Arnak Poghosyan, Ashot Harutyunyan, Naira Grigoryan, and Nicholas Kushmerick

VMware, Inc.




Identification of a problem fingerprint or incident in a data center is of crucial importance for the system administrators. Automated discovery of such important patterns in cloud environments is recently gaining a lot of popularity for effective and efficient root cause analysis of business-critical is-sues. A problem incident is a group of alerts with sufficient historical evidence in reoccurrence and similarity. Presumably, all known incidents should be stored in user’s knowledge base together with available annotations regarding the problem description and its possible resolutions. The knowledge base of incidents with enough coverage of system’s possible failures is an invaluable asset for any system administrator. It will help to detect and isolate a problem, accelerate its remediation. In many cases it will also help to anticipate upcoming performance degradations before they impact the system. This classical approach totally relies on authentic alert definitions which mostly require expert knowledge regarding the environment peculiarities which makes impossible automation of the root cause analysis of unknown and very complex systems.
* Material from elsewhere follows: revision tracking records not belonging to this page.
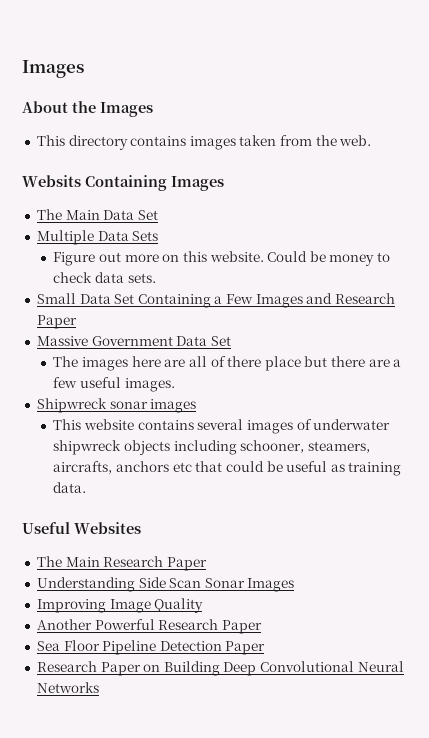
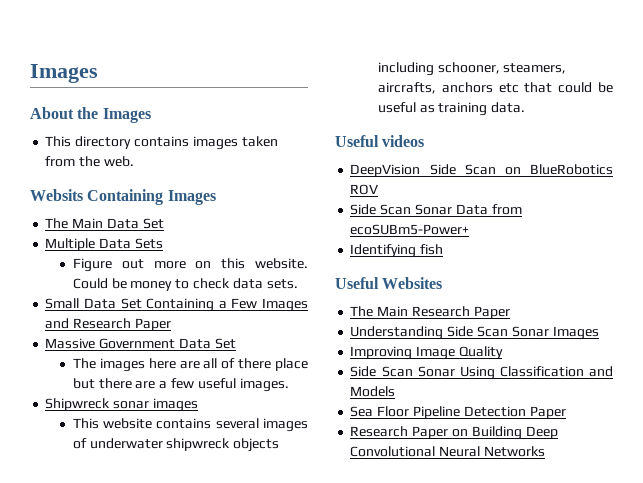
+ Useful videos
+ DeepVision Side Scan on BlueRobotics ROV
+ Side Scan Sonar Data from ecoSUBm5-Power+
+ Identifying fish
- Another Powerful Research Paper
+ Side Scan Sonar Using Classification and Models

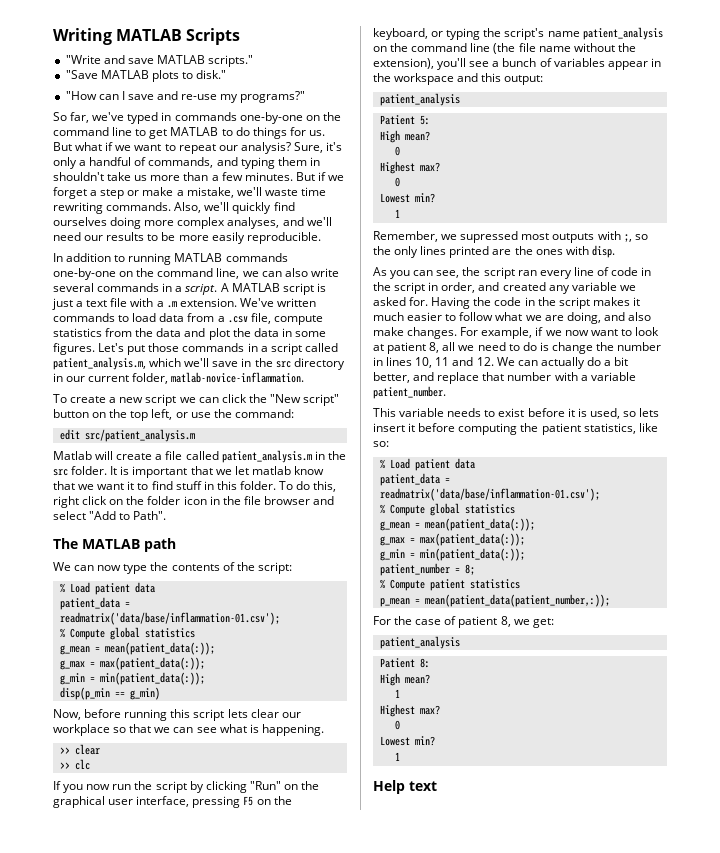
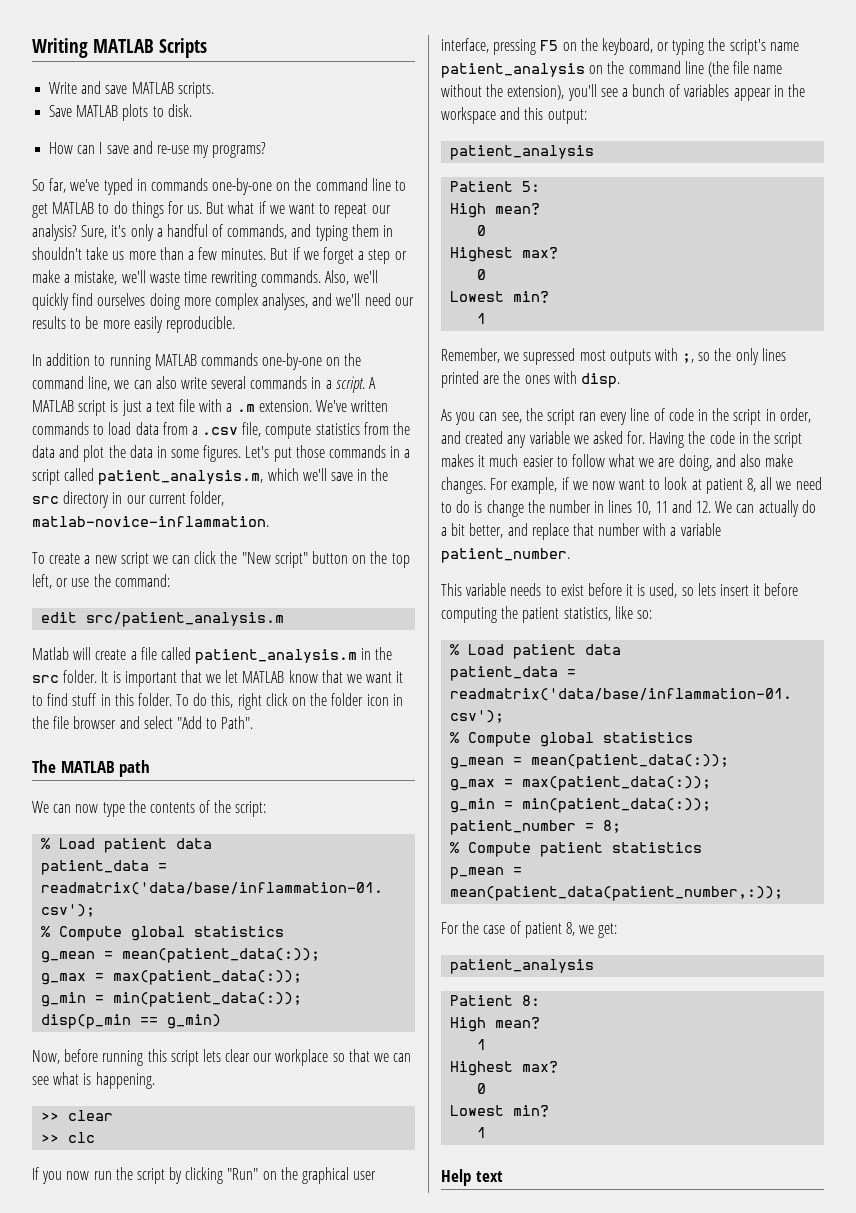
- "Write and save MATLAB scripts."
- "Save MATLAB plots to disk."
- "How can I save and re-use my programs?"
+ Write and save MATLAB scripts.
+ Save MATLAB plots to disk.
+ How can I save and re-use my programs?
- It is important that we let matlab know that we want it to find stuff in this folder.
+ It is important that we let MATLAB know that we want it to find stuff in this folder.

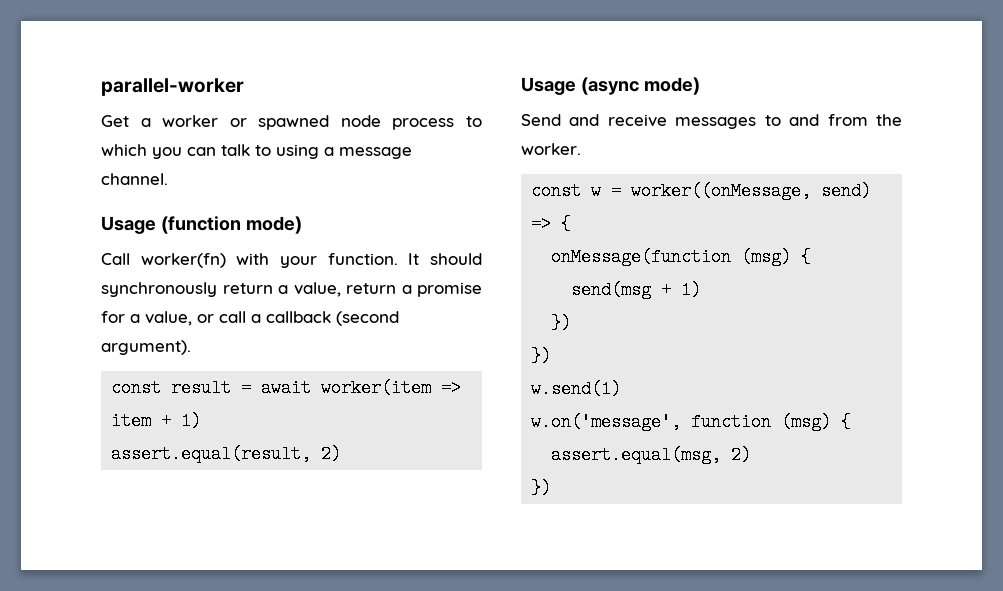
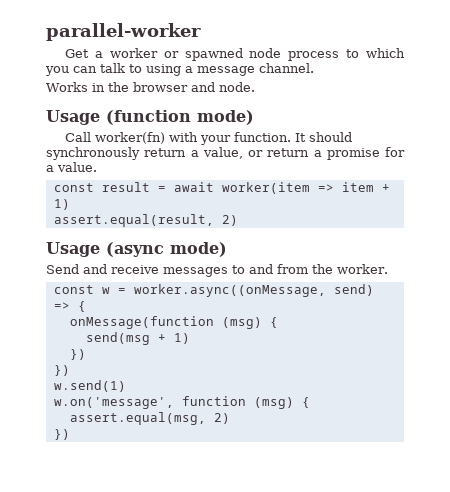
+ Works in the browser and node.
- It should synchronously return a value, return a promise for a value, or call a callback (second argument).
+ It should synchronously return a value, or return a promise for a value.
- const w = worker((onMessage, send) => {
+ const w = worker.async((onMessage, send) => {

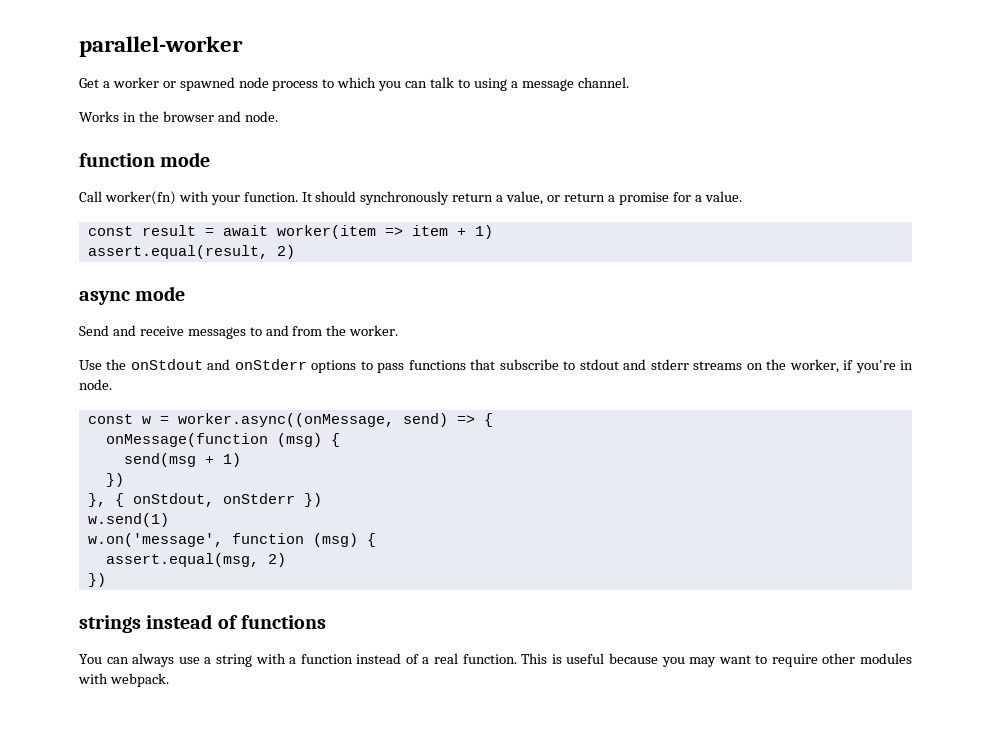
- Usage (function mode)
+ function mode
- Usage (async mode)
+ async mode
+ Use the onStdout and onStderr options to pass functions that subscribe to stdout and stderr streams on the worker, if you're in node.
  send(msg + 1)
  })
- })
+ }, { onStdout, onStderr })
+ strings instead of functions
+ You can always use a string with a function instead of a real function. This is useful because you may want to require other modules with webpack.

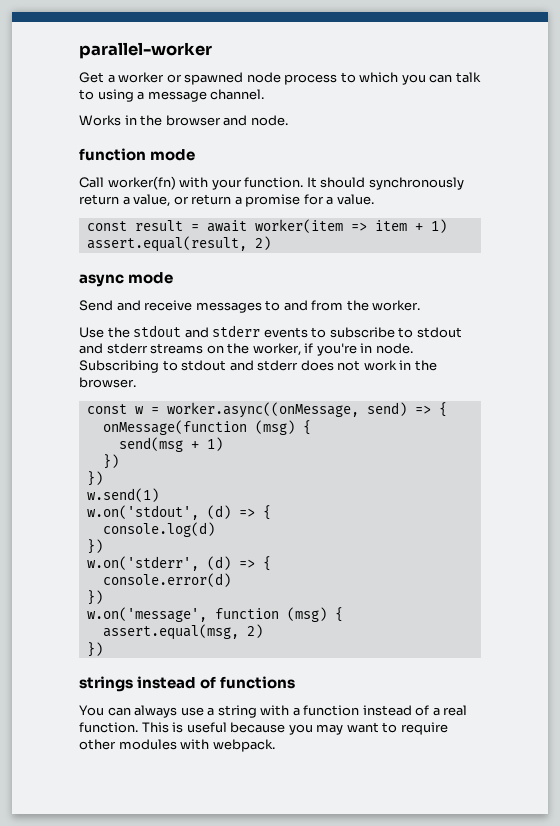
- Use the onStdout and onStderr options to pass functions that subscribe to stdout and stderr streams on the worker, if you're in node.
+ Use the stdout and stderr events to subscribe to stdout and stderr streams on the worker, if you're in node. Subscribing to stdout and stderr does not work in the browser.
  send(msg + 1)
  })
- }, { onStdout, onStderr })
+ })
  w.send(1)
+ w.on('stdout', (d) => {
+ console.log(d)
+ })
+ w.on('stderr', (d) => {
+ console.error(d)
+ })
In this paper, we consider essentially different approach that bypasses the alert definition and management process. Application of rule-learning algorithms to system indicators defines appropriate incidents in terms of rules with enough statistical evidence. We consider different possibilities both with labeled and unlabeled metric spaces. The labels can be derived from users’ feedbacks on system failures or performance degradations. In case of unlabeled metric space, outlier detection procedures can be applied for data labeling.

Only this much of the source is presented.